第25話:日本のバブルと常本家の房総旅行

文字数 1,755文字

 それは、うれしいなと、富士川先生も池辺さんも言ってくれた。やがて松本駅に到着して池辺さんと富士川先生と握手を交わして、お礼を言って別れた。その後、14時半の中央線特急で八王子経由で新横浜の家に着いたのが1987年12月26日19時頃だった。やがて、1988年となった。

 常本肇は、家族4人を連れて家の近くの神社に初詣にでかけ家内安全と商売繁盛を祈願した。この頃、アップルが、マッキントッシュⅡを発売し、米国での基本モデルのRAM・1メガバイトと1メガバイト・フロッピーディスク1台付き、5インチの40メガバイトのハードディスクでマッキントッシュで、世界で初めてのカラー表示できる商品だった。

 ちなみに、当時の小売価格は、約4千米ドル、当時の日本円で約60万円。これでも以前に比べ安くなった。一方、この時期、日本経済は、バブルまっただ中であり、地価高騰が、始まった。医者の中には、大手銀行から数億円の融資を受けて、東京23区に土地を買う人まで、現れた。

 バブル景気は、好景気の通称で景気動向指数上は、1986年12月から1991年2月までの51ケ月間。日本で起こった資産価格の上昇と好景気と、それに付随して起こった社会現象の事を指す。

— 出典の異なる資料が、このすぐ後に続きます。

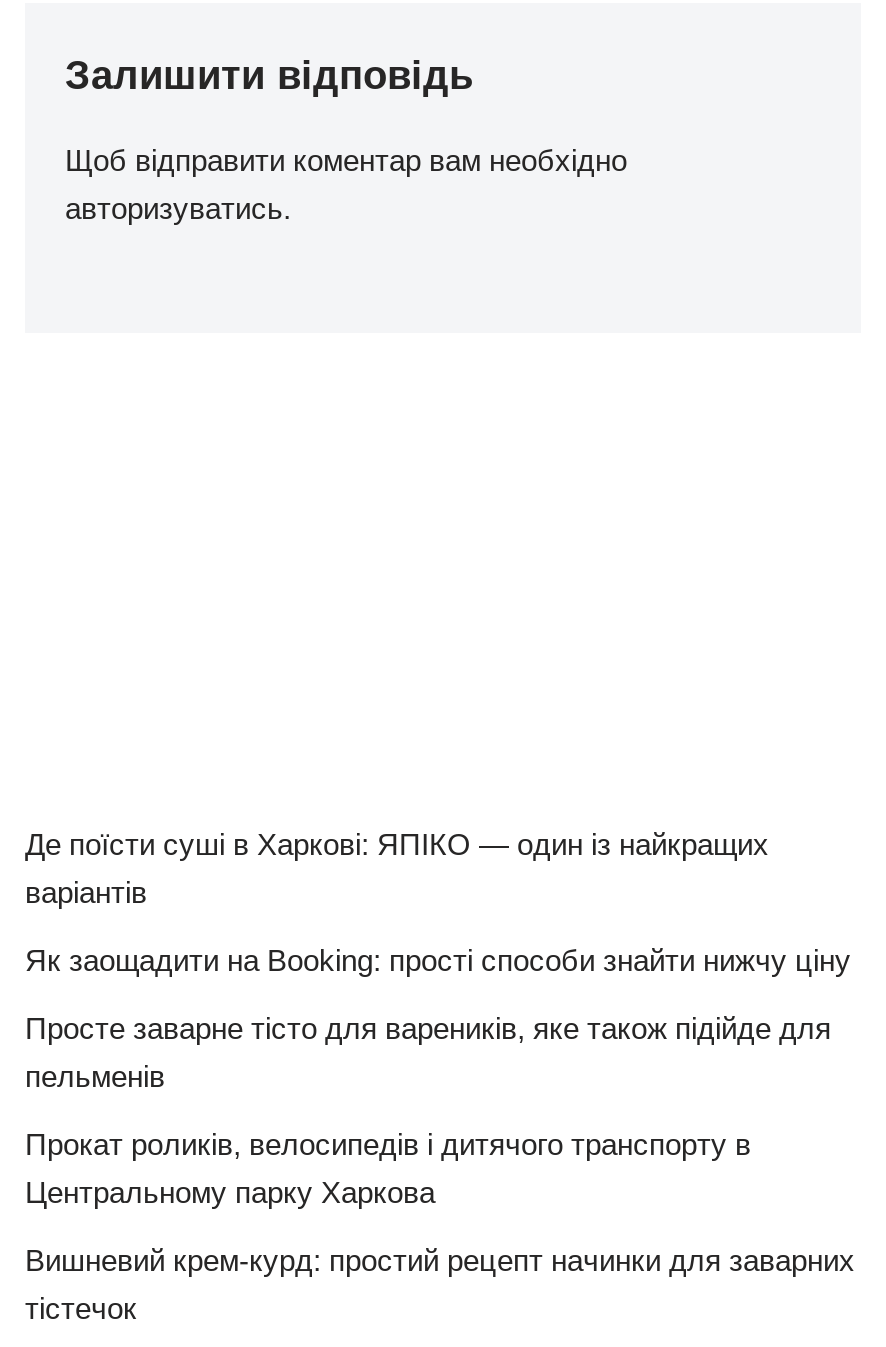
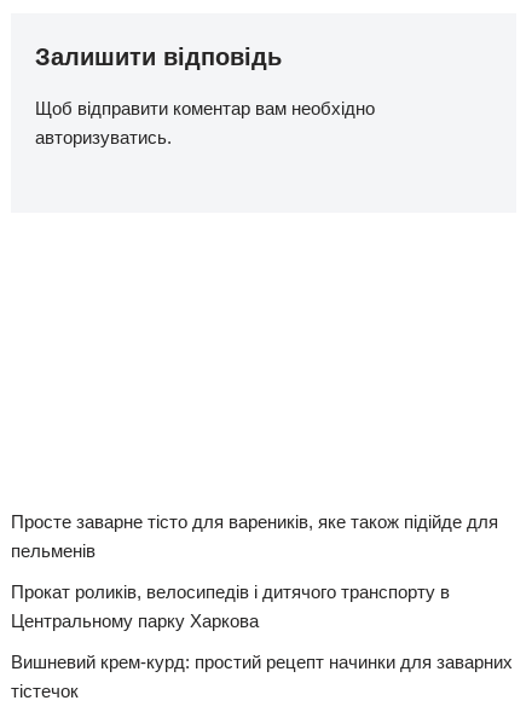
[25,827,851,977] Де поїсти суші в Харкові: ЯПІКО — один із найкращих | варіантів | Як заощадити на Booking: прості способи знайти нижчу ціну -> none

ただし、多くの人が好景気の雰囲気を感じ始めたのは1987年10月19日のブラックマンデーをすぎた1988年頃からであった。

 日本政府見解では、日経平均株価が38957円の史上最高値を記録した1989年12月29日をはさみ、バブル崩壊後の、1992年2月まで、この好景気の雰囲気は維持されていたと言われていた。この頃、常本肇の家では、双子の常本優一と常本優也が小学校に入り半年がたち近所に友達ができて公園で泥だらけになりて遊んでいた。

 常本肇は、父から譲り受けた車が、もう古くなり、1988年7月、新しい中古のカローラを12回払いの月賦で購入した。その車で、夏休み、家族連れで、富士高原へ行き、富士急ハイランドの乗り物に乗って、大喜びしていた。その後、山中湖の近くのペンションに宿泊して、翌日、山中湖畔を散歩して、車で富士五湖を見て回った。

 その晩、御殿場のホテルに泊まって、翌日、横浜の自宅に帰った。冬休みには、橫浜から車で横須賀・久里浜港へ行き、東京湾フェリーに乗って、南房総、館山フラワーラインを巡って、きれいな花を見ながらドライブして、千倉の花畑で花いっぱいの畑を歩いて回り多くの写真を撮った。

 その後、鴨川で一泊して、翌日、鴨川シーワールドを見学した。帰りは、房総半島を横断して、浜金谷から再びカーフェーリで16時半に久里浜港に到着し、17時過ぎに自宅に帰った。そして1989年を迎えた。この年の4月7日、久しぶりに木下先輩から電話が入り仕事は相変わらず忙しいが、日本株が順調で、しっかり稼いでいると話した。

 ところで、常本の買ったソニー株も上昇していると話していた、久しぶりに会いたいと言われて、4月18日、菊名の居酒屋で20時に会うことにした。そして、久々の再会を祝して乾杯して木下先輩が話を始めた。現在もサービスエンジニア第一課の課長をしているが、仕事がきつくて、痩せてしまったと言った。

 一番困るのは、青雲の志を持って大学の電子工学科を卒業した優秀な連中が、激務に耐えられず辞めてしまうと言った。若手の尻拭いで、謝り行ったり、年に数回、大型コンピュータがダウンすると、その度に寿命が縮まる気がすると弱音を吐いた。それを聞き木下先輩らしくないですと言うと俺自身、嫌になっちゃうとこぼした。

 ところで、先輩は、株の方で、どの位も受けたのかと聞くと、3千万円、越えたと言った。すごいと言うと、実は、ここだけの話だが、俺、独り者だし、1億円を超えたら、会社を辞めようと思ってると言った。もちろん、誰にも話してないし、言うなよと言うので、わかってますよと答えた。

 食事しながら酒を飲んで、そろそろ、酔いが回ってきたようで、お前にも稼がせるから一緒に何か商売でもしないかと言った。今のところ、そんな気は全くないけど、儲かった金額にもよるから、なんとも言えないと答えた。するとソニー株が、近いうちに天井をつけて下がった所をもう一度、今度は大量に買いたいと、木下先輩が言った。